Ministers fail to decide on next stage of exit strategy

Edelstein: We need to learn lessons from reopening after first wave so we don’t have a third one.

Coronavirus commissioner Prof. Ronni Gamzu (photo credit: MARC ISRAEL SELLEM)
Coronavirus commissioner Prof. Ronni Gamzu
(photo credit: MARC ISRAEL SELLEM)
After nearly six hours of intense debate, the coronavirus cabinet meeting ended  on Wednesday with a decision that no decisions will be made until next week. The ministers are expected to formally reconvene on the next stage of the country’s exit strategy next Monday.
The meeting should have celebrated the decline in infection across Israel: the number of daily cases has gone down, the reproduction rate is low and hospitals are seeing a decrease in serious and intubated patients.

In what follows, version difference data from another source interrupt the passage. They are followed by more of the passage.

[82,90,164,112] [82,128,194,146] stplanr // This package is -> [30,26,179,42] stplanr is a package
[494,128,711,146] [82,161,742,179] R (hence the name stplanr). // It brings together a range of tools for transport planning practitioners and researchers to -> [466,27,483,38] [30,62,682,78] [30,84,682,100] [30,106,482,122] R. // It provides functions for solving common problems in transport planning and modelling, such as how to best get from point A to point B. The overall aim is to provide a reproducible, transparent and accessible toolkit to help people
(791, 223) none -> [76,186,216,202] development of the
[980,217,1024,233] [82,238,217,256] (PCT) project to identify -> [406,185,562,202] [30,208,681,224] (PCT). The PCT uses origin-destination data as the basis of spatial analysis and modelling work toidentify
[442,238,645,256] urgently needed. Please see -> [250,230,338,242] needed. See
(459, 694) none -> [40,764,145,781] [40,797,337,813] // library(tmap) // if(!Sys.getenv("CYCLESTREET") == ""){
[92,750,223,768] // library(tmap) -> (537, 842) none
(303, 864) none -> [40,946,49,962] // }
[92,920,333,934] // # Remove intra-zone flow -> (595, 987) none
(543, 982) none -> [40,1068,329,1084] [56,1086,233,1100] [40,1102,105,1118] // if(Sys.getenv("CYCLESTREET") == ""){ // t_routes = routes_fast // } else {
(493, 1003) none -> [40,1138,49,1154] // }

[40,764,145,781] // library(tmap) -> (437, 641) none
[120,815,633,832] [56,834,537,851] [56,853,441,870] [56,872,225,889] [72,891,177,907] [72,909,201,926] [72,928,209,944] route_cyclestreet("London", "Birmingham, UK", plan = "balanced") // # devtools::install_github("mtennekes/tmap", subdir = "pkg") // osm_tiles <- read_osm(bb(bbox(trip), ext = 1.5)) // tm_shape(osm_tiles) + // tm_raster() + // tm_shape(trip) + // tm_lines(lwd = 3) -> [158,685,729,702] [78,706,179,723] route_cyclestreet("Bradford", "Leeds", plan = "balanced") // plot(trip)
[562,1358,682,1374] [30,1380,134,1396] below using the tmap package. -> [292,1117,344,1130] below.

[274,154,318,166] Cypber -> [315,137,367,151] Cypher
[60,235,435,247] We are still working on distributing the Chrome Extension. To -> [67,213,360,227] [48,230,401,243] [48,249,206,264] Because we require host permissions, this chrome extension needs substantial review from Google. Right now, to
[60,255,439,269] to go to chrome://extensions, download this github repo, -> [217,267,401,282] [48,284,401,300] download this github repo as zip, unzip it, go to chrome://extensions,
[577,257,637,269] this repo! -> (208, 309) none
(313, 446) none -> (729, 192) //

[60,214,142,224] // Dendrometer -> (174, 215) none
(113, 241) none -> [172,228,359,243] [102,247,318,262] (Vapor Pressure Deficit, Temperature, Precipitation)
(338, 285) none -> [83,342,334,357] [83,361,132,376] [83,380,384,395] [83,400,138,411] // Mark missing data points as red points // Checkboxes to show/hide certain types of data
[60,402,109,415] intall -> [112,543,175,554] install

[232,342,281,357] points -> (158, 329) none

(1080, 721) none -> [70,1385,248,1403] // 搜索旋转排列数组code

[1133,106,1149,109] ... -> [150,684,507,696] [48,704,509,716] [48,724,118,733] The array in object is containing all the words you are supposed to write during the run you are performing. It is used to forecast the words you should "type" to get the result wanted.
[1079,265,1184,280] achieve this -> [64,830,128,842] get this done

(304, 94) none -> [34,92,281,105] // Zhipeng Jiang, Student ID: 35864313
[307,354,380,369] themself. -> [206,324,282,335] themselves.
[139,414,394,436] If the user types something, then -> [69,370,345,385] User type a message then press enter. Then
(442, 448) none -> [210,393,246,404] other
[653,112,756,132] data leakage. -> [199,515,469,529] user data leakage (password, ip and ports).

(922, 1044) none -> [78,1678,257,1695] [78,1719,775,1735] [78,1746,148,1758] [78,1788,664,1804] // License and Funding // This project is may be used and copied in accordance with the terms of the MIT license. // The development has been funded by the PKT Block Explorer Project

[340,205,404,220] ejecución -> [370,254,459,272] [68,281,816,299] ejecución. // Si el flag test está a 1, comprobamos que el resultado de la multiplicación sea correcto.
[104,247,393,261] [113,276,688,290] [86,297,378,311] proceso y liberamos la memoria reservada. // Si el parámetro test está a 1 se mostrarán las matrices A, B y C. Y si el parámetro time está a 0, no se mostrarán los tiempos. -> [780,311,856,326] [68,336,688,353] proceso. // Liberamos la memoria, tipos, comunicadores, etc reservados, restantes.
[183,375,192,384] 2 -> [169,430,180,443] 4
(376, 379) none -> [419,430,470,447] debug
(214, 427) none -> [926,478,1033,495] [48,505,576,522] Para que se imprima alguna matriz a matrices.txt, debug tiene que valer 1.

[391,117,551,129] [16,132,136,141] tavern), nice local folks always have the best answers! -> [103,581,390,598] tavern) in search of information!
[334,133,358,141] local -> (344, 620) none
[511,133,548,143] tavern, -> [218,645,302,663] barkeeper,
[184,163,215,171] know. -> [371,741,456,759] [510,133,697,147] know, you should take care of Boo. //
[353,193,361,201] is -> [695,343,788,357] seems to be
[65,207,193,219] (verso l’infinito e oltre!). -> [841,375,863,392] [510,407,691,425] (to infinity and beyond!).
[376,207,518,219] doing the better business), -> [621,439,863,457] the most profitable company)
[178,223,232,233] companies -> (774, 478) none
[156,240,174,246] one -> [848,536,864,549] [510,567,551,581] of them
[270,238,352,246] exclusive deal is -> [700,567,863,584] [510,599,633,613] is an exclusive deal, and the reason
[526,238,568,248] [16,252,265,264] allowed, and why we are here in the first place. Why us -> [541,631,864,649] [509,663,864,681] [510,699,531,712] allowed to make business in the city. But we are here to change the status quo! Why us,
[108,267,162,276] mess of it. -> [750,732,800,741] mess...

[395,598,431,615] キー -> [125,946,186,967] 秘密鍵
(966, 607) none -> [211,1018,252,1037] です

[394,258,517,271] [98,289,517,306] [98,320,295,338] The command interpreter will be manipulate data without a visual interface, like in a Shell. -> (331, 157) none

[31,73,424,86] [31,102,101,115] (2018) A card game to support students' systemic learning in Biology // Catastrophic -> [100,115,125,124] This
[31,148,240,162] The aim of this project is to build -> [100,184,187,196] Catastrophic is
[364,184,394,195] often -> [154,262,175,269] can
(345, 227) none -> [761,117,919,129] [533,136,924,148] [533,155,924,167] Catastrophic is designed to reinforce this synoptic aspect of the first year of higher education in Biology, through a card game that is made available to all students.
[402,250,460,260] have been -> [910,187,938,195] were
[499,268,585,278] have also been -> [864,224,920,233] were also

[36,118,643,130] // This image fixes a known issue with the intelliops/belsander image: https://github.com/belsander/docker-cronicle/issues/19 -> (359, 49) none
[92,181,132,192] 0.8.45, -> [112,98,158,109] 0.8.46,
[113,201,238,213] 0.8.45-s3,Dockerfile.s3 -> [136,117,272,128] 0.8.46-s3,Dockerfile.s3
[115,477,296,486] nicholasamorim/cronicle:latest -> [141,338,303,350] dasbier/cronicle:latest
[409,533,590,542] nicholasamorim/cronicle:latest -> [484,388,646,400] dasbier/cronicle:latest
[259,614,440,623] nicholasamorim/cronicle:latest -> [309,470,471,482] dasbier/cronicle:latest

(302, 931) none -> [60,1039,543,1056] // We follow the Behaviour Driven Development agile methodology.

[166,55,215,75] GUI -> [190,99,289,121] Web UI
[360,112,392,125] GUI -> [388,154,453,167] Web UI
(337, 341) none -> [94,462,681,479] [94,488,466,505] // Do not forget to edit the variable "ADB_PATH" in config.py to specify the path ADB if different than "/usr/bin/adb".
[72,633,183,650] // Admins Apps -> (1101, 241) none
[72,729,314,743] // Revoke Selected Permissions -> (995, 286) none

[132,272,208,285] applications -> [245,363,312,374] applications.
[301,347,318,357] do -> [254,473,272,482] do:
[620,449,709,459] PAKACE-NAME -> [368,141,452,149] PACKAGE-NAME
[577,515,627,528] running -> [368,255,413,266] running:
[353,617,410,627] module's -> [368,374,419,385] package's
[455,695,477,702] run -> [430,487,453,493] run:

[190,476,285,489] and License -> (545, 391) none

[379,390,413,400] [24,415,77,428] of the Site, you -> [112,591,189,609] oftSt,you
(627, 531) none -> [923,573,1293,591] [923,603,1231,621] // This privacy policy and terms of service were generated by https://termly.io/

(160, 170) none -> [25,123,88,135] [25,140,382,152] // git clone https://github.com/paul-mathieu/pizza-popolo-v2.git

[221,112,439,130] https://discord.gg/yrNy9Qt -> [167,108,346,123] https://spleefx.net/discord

On Wednesday, the Health Ministry reported that 1,171 people tested positive for the virus the day before out of 42,518 tests done – a rate of just 2.75%. As of Wednesday night, there were 596 coronavirus sufferers in serious condition with 232 on ventilators. The death toll from the virus stood at 2,291.
The next stage of the ministry’s exit plan is supposed to start in a week and a half, when there are around 1,000 new cases per day. That stage includes opening classrooms for students in grades 1-4 and resuming alternative medicine and nonmedical treatments.
But instead of moving forward, Prime Minister Benjamin Netanyahu started the meeting discussing how Israel might be required to halt or move backward. He warned ministers that restrictions could be reimposed should the situation begin to worsen.
“If we see that there is an increase again, which is now happening in European countries, we’ll be compelled to reimpose some of the restrictions,” the prime minister said. “We must first know the facts… Israel was ranked first in morbidity per capita in Europe. We imposed a lockdown and [our infection statistics] came down quickly. The other countries of Europe that did not impose lockdowns and did not impose tough restrictions went up quickly.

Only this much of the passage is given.